▶ **AIM OF THE EXERCISE**:
Take the entries below and print only the lines from the one with "<h2>Conditions for Setting" through the one with "a g e</span>", exactly as they stand, both ends included.
### DATASET
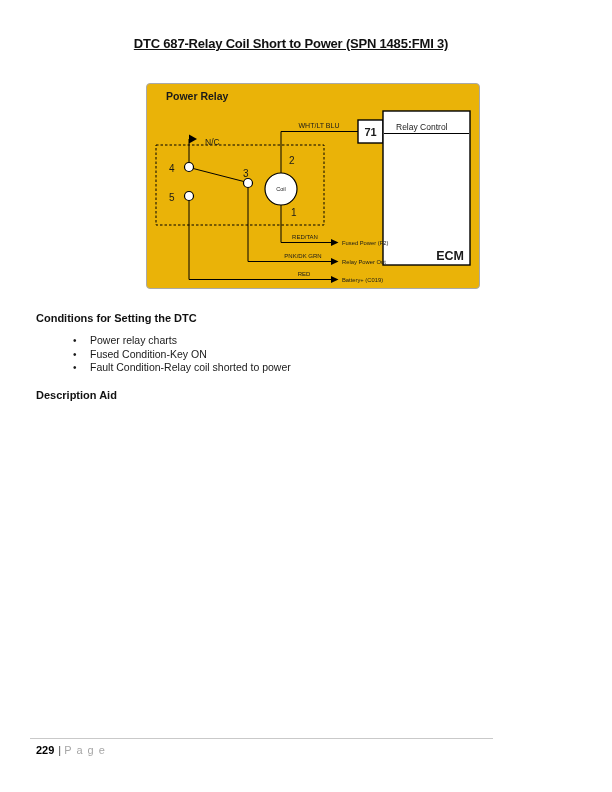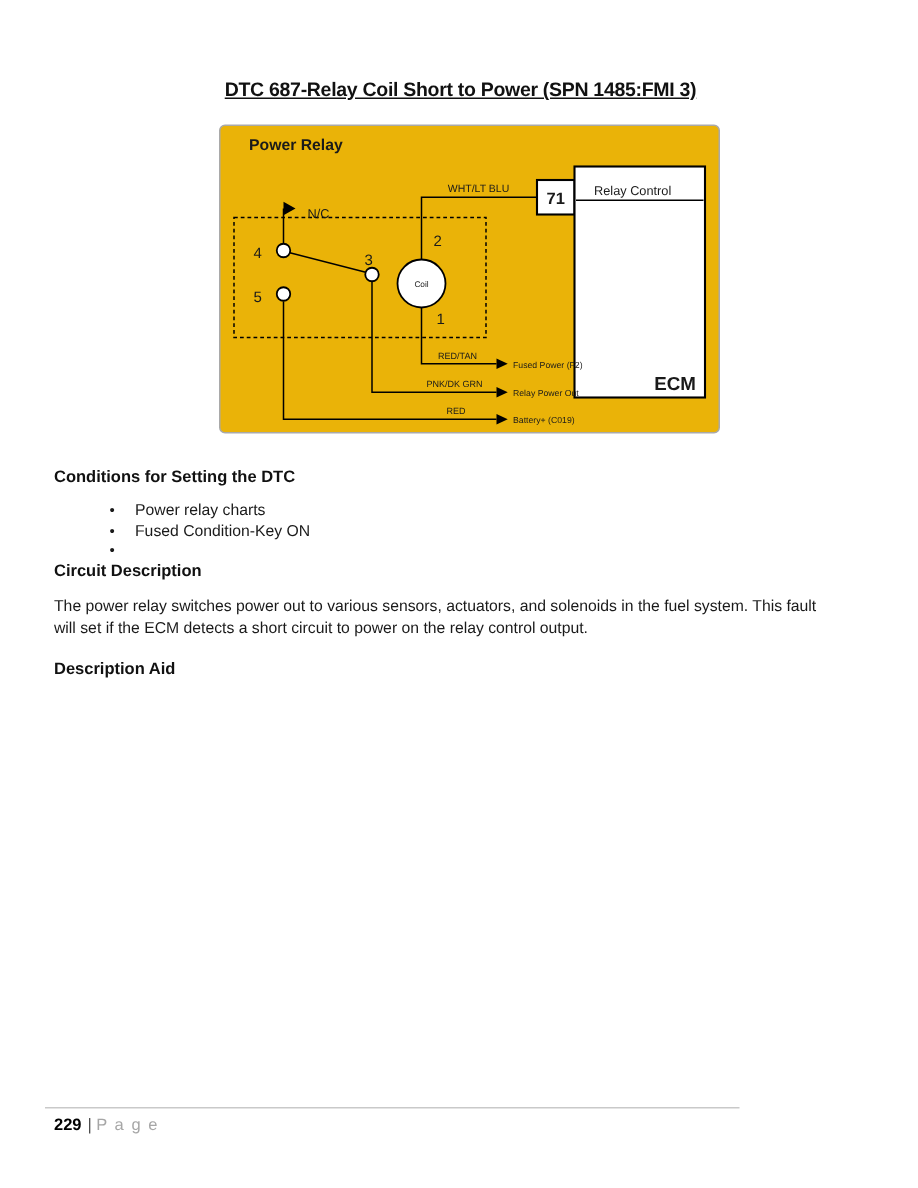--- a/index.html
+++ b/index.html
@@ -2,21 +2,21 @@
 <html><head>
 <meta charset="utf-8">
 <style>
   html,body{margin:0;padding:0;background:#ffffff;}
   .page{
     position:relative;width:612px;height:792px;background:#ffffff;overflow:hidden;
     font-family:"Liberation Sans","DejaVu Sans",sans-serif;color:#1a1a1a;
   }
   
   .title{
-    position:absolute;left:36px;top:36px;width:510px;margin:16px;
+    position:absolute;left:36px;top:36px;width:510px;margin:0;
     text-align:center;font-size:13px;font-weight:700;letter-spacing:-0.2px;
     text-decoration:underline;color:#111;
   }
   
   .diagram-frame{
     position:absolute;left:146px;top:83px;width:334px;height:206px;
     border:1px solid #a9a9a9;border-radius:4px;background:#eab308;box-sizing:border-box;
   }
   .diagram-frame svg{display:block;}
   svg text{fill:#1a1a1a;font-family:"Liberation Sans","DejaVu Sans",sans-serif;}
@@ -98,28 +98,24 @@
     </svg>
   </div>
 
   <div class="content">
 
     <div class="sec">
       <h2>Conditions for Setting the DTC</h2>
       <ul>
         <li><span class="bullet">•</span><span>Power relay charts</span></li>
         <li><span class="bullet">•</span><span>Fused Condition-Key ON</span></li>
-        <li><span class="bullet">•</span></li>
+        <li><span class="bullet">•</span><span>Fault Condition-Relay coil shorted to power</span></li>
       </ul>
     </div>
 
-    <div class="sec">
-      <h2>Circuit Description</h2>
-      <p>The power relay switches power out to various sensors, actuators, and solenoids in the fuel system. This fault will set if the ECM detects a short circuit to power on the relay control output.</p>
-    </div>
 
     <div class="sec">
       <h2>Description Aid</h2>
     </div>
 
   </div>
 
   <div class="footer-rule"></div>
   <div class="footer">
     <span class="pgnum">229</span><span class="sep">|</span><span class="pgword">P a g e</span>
######
### DATASET
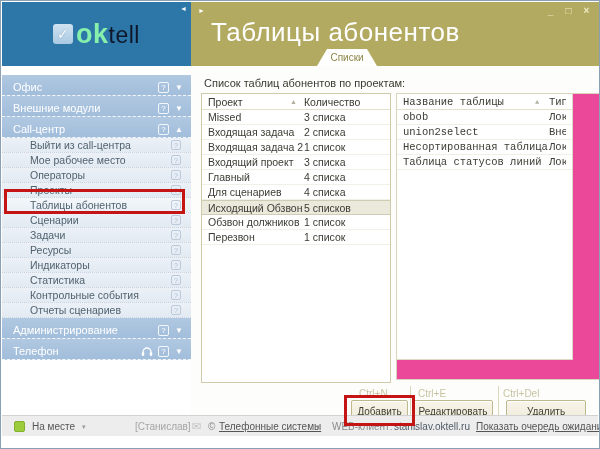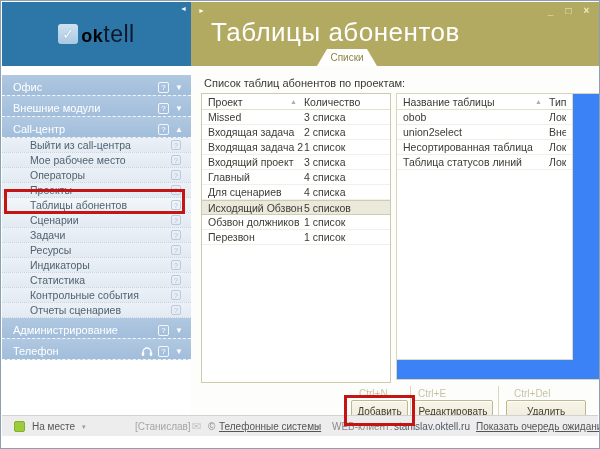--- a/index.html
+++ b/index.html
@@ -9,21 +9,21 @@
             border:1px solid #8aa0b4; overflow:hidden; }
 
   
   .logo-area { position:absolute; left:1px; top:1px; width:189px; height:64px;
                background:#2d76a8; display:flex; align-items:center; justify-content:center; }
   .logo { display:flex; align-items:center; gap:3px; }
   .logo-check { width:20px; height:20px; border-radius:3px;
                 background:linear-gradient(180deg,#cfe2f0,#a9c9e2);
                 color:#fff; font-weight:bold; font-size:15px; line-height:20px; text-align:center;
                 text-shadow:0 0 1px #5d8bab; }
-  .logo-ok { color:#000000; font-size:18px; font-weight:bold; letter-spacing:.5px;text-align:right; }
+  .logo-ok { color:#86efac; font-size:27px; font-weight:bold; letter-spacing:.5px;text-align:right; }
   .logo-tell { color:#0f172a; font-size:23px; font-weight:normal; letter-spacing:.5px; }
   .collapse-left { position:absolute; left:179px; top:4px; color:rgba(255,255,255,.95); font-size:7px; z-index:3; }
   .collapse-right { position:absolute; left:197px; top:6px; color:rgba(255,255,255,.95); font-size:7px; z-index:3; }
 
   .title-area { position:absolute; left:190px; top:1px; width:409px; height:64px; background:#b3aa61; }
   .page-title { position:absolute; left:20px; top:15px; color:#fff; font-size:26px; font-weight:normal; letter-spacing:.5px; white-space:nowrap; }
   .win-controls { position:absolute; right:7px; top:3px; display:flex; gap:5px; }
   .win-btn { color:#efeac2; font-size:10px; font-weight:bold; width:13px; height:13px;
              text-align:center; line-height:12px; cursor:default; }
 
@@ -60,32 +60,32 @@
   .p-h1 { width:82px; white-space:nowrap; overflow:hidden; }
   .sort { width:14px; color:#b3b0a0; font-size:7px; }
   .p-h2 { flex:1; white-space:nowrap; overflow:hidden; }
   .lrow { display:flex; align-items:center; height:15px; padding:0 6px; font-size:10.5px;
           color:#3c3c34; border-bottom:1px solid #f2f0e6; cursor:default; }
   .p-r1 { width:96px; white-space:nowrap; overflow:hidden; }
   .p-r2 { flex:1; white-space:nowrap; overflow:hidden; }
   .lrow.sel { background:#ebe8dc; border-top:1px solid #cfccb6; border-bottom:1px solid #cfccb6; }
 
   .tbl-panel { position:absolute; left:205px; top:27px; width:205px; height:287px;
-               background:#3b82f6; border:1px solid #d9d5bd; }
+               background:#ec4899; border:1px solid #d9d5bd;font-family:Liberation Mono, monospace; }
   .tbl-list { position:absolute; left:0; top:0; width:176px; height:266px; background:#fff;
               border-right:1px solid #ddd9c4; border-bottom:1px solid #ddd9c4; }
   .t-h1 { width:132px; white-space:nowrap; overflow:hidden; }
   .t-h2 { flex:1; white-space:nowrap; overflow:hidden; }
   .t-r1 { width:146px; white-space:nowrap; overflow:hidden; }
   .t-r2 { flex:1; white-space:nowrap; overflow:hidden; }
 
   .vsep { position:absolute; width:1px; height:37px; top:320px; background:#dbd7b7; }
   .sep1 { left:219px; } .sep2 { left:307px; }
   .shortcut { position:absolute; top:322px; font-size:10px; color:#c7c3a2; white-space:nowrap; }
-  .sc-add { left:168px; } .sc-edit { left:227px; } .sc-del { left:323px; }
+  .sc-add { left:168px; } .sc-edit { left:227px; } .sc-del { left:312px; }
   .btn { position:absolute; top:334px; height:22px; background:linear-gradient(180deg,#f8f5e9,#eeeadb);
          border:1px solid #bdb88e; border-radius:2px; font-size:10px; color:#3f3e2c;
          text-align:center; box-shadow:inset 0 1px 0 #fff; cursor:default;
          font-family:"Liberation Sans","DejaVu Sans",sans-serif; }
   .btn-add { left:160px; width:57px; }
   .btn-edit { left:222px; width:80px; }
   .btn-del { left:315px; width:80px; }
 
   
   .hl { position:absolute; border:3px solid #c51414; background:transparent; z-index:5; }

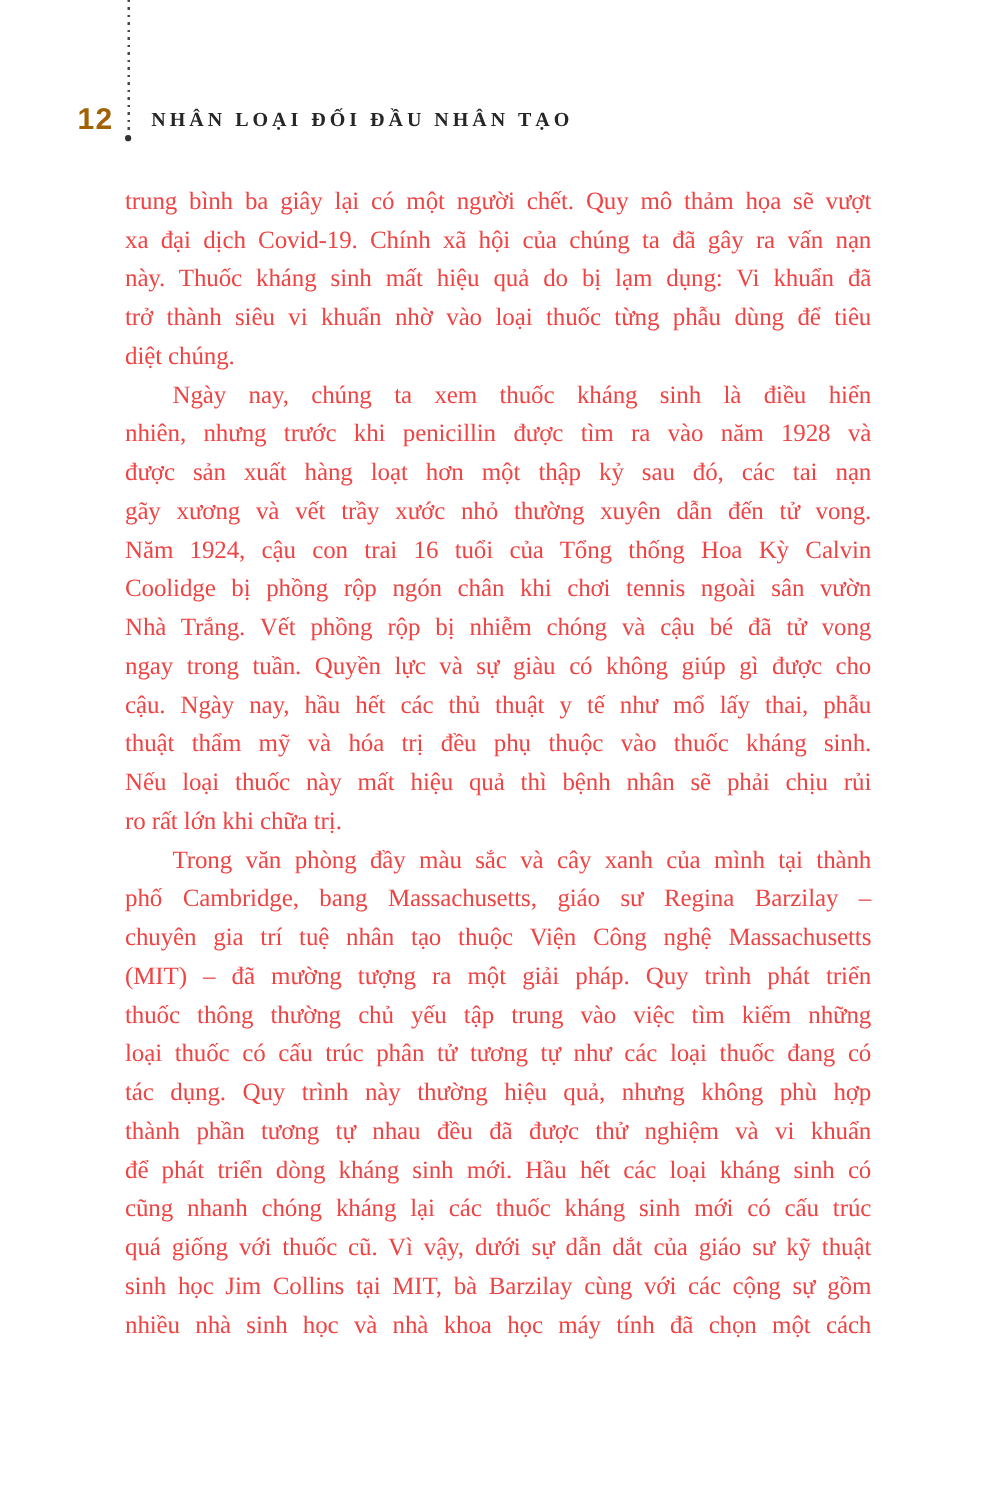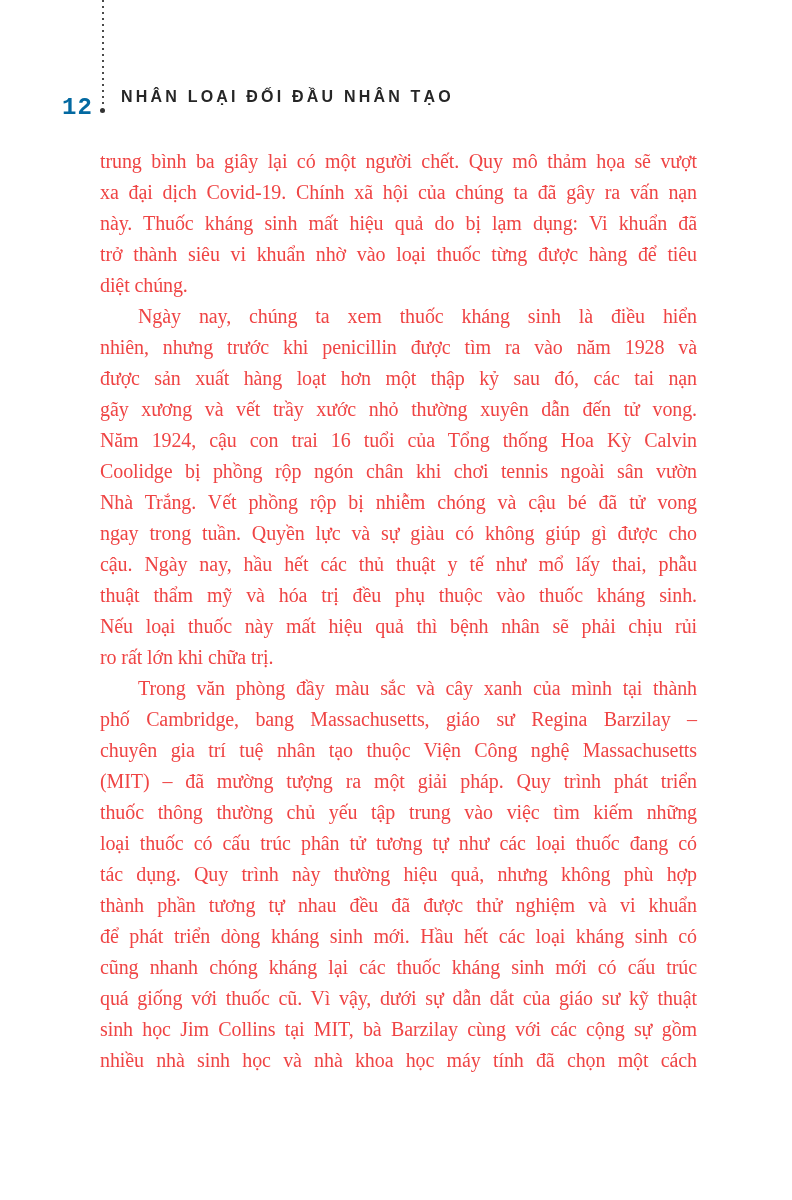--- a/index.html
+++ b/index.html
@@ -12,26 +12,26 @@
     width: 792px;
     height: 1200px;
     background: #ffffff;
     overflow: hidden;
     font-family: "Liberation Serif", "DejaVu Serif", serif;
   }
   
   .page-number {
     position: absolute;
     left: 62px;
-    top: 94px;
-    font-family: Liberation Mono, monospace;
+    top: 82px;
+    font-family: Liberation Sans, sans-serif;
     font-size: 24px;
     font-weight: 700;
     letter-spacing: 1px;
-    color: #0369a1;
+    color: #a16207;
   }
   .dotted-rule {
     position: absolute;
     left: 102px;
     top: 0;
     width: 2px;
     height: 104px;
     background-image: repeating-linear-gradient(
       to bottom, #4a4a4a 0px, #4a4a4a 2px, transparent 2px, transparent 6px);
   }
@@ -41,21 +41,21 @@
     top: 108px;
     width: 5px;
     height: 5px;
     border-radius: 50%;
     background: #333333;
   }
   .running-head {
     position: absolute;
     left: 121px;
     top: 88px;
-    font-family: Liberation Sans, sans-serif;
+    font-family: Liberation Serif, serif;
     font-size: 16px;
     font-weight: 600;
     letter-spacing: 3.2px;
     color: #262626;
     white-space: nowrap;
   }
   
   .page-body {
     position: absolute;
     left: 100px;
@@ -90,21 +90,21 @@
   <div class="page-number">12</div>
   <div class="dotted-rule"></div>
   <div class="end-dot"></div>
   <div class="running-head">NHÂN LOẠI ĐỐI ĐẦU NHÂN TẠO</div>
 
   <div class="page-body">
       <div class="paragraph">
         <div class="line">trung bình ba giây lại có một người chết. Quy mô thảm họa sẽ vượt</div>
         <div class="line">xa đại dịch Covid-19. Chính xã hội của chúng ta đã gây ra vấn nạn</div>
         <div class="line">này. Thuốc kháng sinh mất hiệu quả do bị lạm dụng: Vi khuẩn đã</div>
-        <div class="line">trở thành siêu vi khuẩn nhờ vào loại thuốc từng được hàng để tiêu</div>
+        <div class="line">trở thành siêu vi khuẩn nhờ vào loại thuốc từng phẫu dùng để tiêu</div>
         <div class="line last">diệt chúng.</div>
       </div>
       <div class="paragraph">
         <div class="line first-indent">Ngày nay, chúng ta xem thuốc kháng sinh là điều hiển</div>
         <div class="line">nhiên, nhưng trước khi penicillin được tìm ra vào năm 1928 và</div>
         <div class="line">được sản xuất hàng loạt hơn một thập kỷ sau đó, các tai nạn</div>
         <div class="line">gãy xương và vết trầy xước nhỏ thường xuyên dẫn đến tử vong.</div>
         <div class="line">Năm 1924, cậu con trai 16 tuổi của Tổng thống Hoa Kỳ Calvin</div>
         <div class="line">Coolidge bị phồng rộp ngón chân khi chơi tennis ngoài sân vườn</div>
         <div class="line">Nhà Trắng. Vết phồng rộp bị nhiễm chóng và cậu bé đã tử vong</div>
######
▶ **ANSWER TO THIS EXERCISE**:
       <h2>Conditions for Setting the DTC</h2>
       <ul>
         <li><span class="bullet">•</span><span>Power relay charts</span></li>
         <li><span class="bullet">•</span><span>Fused Condition-Key ON</span></li>
-        <li><span class="bullet">•</span></li>
+        <li><span class="bullet">•</span><span>Fault Condition-Relay coil shorted to power</span></li>
       </ul>
     </div>
 
-    <div class="sec">
-      <h2>Circuit Description</h2>
-      <p>The power relay switches power out to various sensors, actuators, and solenoids in the fuel system. This fault will set if the ECM detects a short circuit to power on the relay control output.</p>
-    </div>
 
     <div class="sec">
       <h2>Description Aid</h2>
     </div>
 
   </div>
 
   <div class="footer-rule"></div>
   <div class="footer">
     <span class="pgnum">229</span><span class="sep">|</span><span class="pgword">P a g e</span>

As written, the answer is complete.